As we approach today’s game for NFL Third Place (Bills-Chiefs was the Super Bowl, right?), we tip our helmets—just as the LA Public Library did on social media—to the originators of the hardback smack, from way back during the 2015 MLB playoffs: The Kansas City Public Library.
On this date in 1942, Walt Disney returned to The Benton Grammar School at 30th and Benton Boulevard, just southeast of Downtown. As a child, Disney had attended the school in the Santa Fe neighborhood while living a few blocks away, near 31st and Bellefontaine. He attended from 1911 to 1917.
Twenty-five years after leaving Benton Grammar, the world-famous creator returned to KC to present the school with two Disney-themed murals, painted by artists through the Works Progress Administration (WPA), and based on Disney Studio drawings. (The lead WPA artist, Corrine Mitchell, would become the first black artist to have a solo exhibition at the National Museum of Women in the Arts in Washington, D.C.)
For decades, schoolchildren at Benton Grammar School (later renamed D.A. Holmes Elementary) enjoyed the murals, before the school was closed in 1997. Tragically, the whereabouts of the two Disney panels, last documented to have been seen in the 1980s, are unknown. One plausible theory is that they simply deteriorated, or were vandalized, and were thrown away.

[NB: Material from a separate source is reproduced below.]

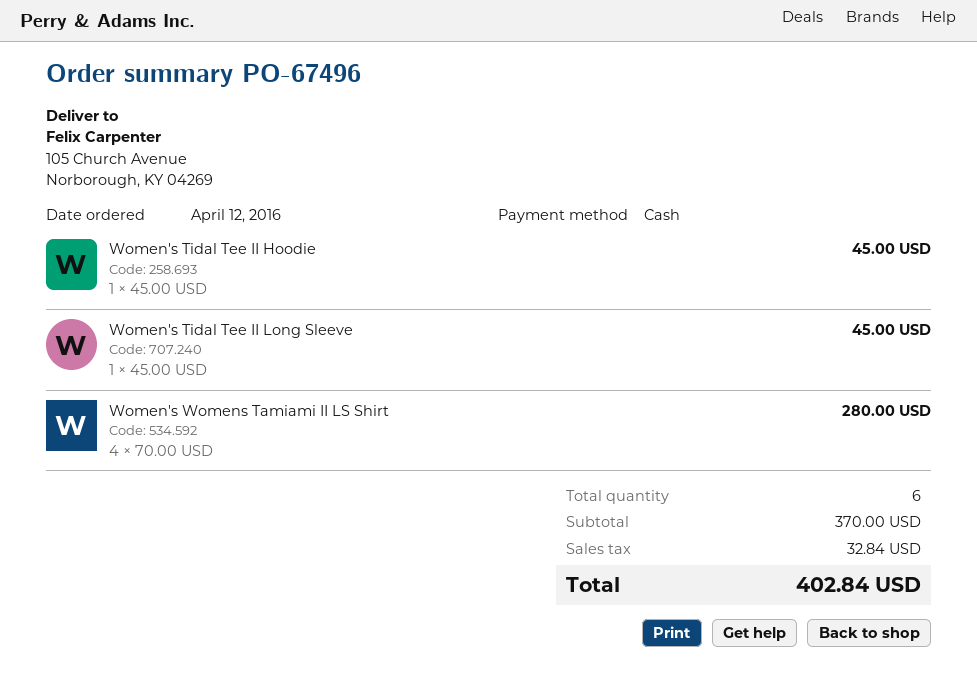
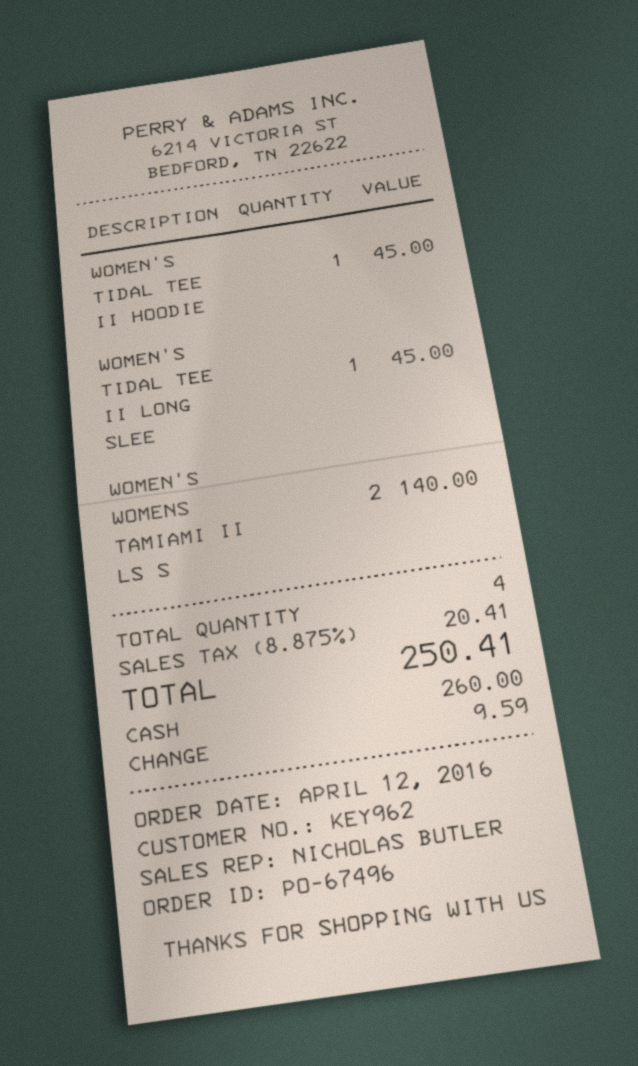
Women's Womens Tamiami II LS Shirt: 4 for 280.00 -> 2 for 140.00
total quantity: 6 -> 4
tax: 32.84 -> 20.41
total: 402.84 -> 250.41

Tuesday marks the date in 1940 when Missouri governor Lloyd C. Stark issued a victorious news release after Kansas City voters effectively removed the remnants of the Pendergast political machine through a special charter election. Stark’s ascent in state politics was originally assisted by Pendergast, but when the machine began to wane—and because Stark coveted the Senate seat filled by Pendergast-backed Harry Truman—Stark turned on Boss Tom, and contributed to his downfall. On February 15, 1940, the governor said in his news release (in part):
“I feel I voice the sentiment of the vast majority of Missouri’s 4,000,000 people who are fighting for honesty and decency in government, when I congratulate the citizens of Kansas City on their sweeping victory over the Pendergast Machine.”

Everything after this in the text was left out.